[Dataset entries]
====
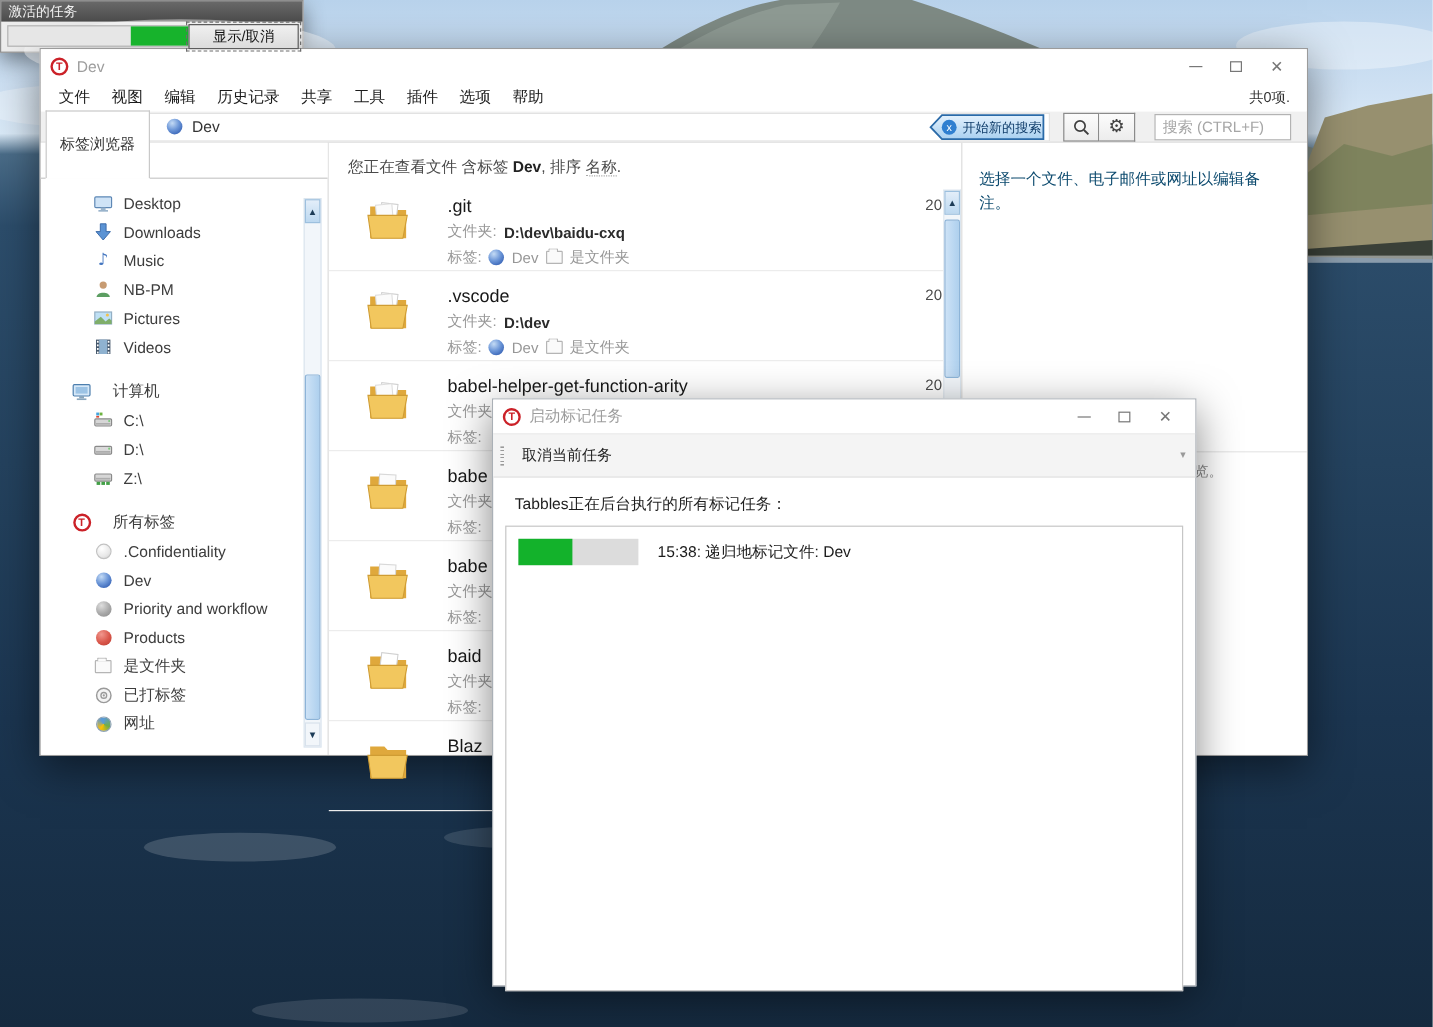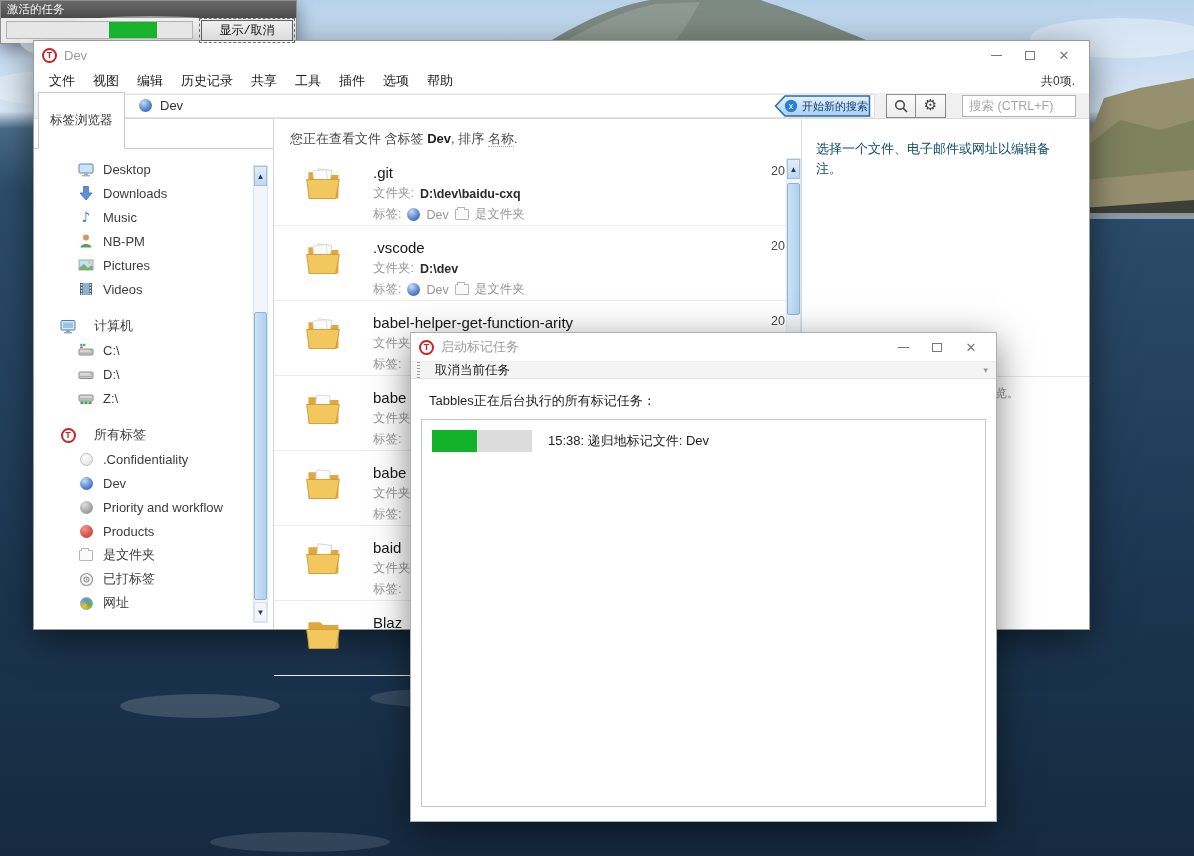--- a/index.html
+++ b/index.html
@@ -82,33 +82,33 @@
   #file-scroll { right:0; top:39px; bottom:0; border-left:1px solid #e1e9f1; }
 
   
   .rightpanel { flex:1; border-left:1px solid #dcdcdc; position:relative; background:#fff; }
   .rp-note { padding:20px 18px 0 14px; font-size:13px; color:#0c4a6e; line-height:1.55; }
   .rp-divider { position:absolute; left:0; right:0; top:257px; border-top:1px solid #e6e6e6; }
   .rp-frag { position:absolute; left:193px; top:266px; font-size:12px; color:#8a8a8a; }
 
   
   #task-dialog { left:410px; top:332px; width:587px; height:490px; border:1px solid #aab0b6; }
-  .dlg-toolbar { height:18px; background:#f4f4f4; border-top:1px solid #ececec; border-bottom:1px solid #e2e2e2; display:flex; align-items:center; padding:0 8px 0 6px; }
+  .dlg-toolbar { height:37px; background:#f4f4f4; border-top:1px solid #ececec; border-bottom:1px solid #e2e2e2; display:flex; align-items:center; padding:0 8px 0 6px; }
   .grip { width:3px; height:16px; background-image:repeating-linear-gradient(#9a9a9a 0 1px,transparent 1px 3px); margin-right:9px; }
   .dlg-cancel { font-size:12.5px; color:#222; padding:4px 6px; }
   .overflow { margin-left:auto; color:#9a9a9a; font-size:9px; }
   .dlg-label { margin:13px 14px 9px 18px; font-size:13px; color:#1f1f1f; }
   .dlg-list { margin:0 10px; height:388px; border:1px solid #c6c6c6; background:#fff; padding:10px; }
   .task-row { display:flex; align-items:center; gap:16px; }
   .pbar { width:100px; height:22px; background:#dcdcdc; flex:none; }
   .pfill { height:100%; background:#13b22b; }
   .task-text { font-size:13px; color:#1b1b1b; }
 
   
-  #mini-window { left:33px; top:678px; width:297px; height:44px; border:1px solid #8f8f8f; background:#ededed; box-shadow:0 6px 18px rgba(0,0,0,.45);font-family:Liberation Mono, monospace; }
+  #mini-window { left:33px; top:678px; width:253px; height:44px; border:1px solid #8f8f8f; background:#ededed; box-shadow:0 6px 18px rgba(0,0,0,.45); }
   .mini-title { height:17px; background:linear-gradient(#6a6a6a,#4c4c4c); color:#f2f2f2; font-size:11.5px; display:flex; align-items:center; padding-left:6px; }
   .mini-body { position:relative; height:25px; }
   .mini-track { position:absolute; left:5px; top:3px; width:187px; height:18px; background:#e6e6e6; border:1px solid #b2b2b2; }
   .mini-block { position:absolute; top:0; height:100%; background:#17b32c; }
   .mini-btn { position:absolute; right:3px; top:2px; width:92px; height:21px; background:linear-gradient(#f0f0f0,#dcdcdc); border:1px solid #5d5d5d; outline:1px dashed #6d6d6d; outline-offset:1px; font-size:12px; color:#111; display:flex; align-items:center; justify-content:center; }
 </style>
 </head>
 <body>
 
 <div class="desktop">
====
[Your goal] Please retype the data exactly as it appears, but without any of its pictures.

[Task response]
--- a/index.html
+++ b/index.html
@@ -82,33 +82,33 @@
   #file-scroll { right:0; top:39px; bottom:0; border-left:1px solid #e1e9f1; }
 
   
   .rightpanel { flex:1; border-left:1px solid #dcdcdc; position:relative; background:#fff; }
   .rp-note { padding:20px 18px 0 14px; font-size:13px; color:#0c4a6e; line-height:1.55; }
   .rp-divider { position:absolute; left:0; right:0; top:257px; border-top:1px solid #e6e6e6; }
   .rp-frag { position:absolute; left:193px; top:266px; font-size:12px; color:#8a8a8a; }
 
   
   #task-dialog { left:410px; top:332px; width:587px; height:490px; border:1px solid #aab0b6; }
-  .dlg-toolbar { height:18px; background:#f4f4f4; border-top:1px solid #ececec; border-bottom:1px solid #e2e2e2; display:flex; align-items:center; padding:0 8px 0 6px; }
+  .dlg-toolbar { height:37px; background:#f4f4f4; border-top:1px solid #ececec; border-bottom:1px solid #e2e2e2; display:flex; align-items:center; padding:0 8px 0 6px; }
   .grip { width:3px; height:16px; background-image:repeating-linear-gradient(#9a9a9a 0 1px,transparent 1px 3px); margin-right:9px; }
   .dlg-cancel { font-size:12.5px; color:#222; padding:4px 6px; }
   .overflow { margin-left:auto; color:#9a9a9a; font-size:9px; }
   .dlg-label { margin:13px 14px 9px 18px; font-size:13px; color:#1f1f1f; }
   .dlg-list { margin:0 10px; height:388px; border:1px solid #c6c6c6; background:#fff; padding:10px; }
   .task-row { display:flex; align-items:center; gap:16px; }
   .pbar { width:100px; height:22px; background:#dcdcdc; flex:none; }
   .pfill { height:100%; background:#13b22b; }
   .task-text { font-size:13px; color:#1b1b1b; }
 
   
-  #mini-window { left:33px; top:678px; width:297px; height:44px; border:1px solid #8f8f8f; background:#ededed; box-shadow:0 6px 18px rgba(0,0,0,.45);font-family:Liberation Mono, monospace; }
+  #mini-window { left:33px; top:678px; width:253px; height:44px; border:1px solid #8f8f8f; background:#ededed; box-shadow:0 6px 18px rgba(0,0,0,.45); }
   .mini-title { height:17px; background:linear-gradient(#6a6a6a,#4c4c4c); color:#f2f2f2; font-size:11.5px; display:flex; align-items:center; padding-left:6px; }
   .mini-body { position:relative; height:25px; }
   .mini-track { position:absolute; left:5px; top:3px; width:187px; height:18px; background:#e6e6e6; border:1px solid #b2b2b2; }
   .mini-block { position:absolute; top:0; height:100%; background:#17b32c; }
   .mini-btn { position:absolute; right:3px; top:2px; width:92px; height:21px; background:linear-gradient(#f0f0f0,#dcdcdc); border:1px solid #5d5d5d; outline:1px dashed #6d6d6d; outline-offset:1px; font-size:12px; color:#111; display:flex; align-items:center; justify-content:center; }
 </style>
 </head>
 <body>
 
 <div class="desktop">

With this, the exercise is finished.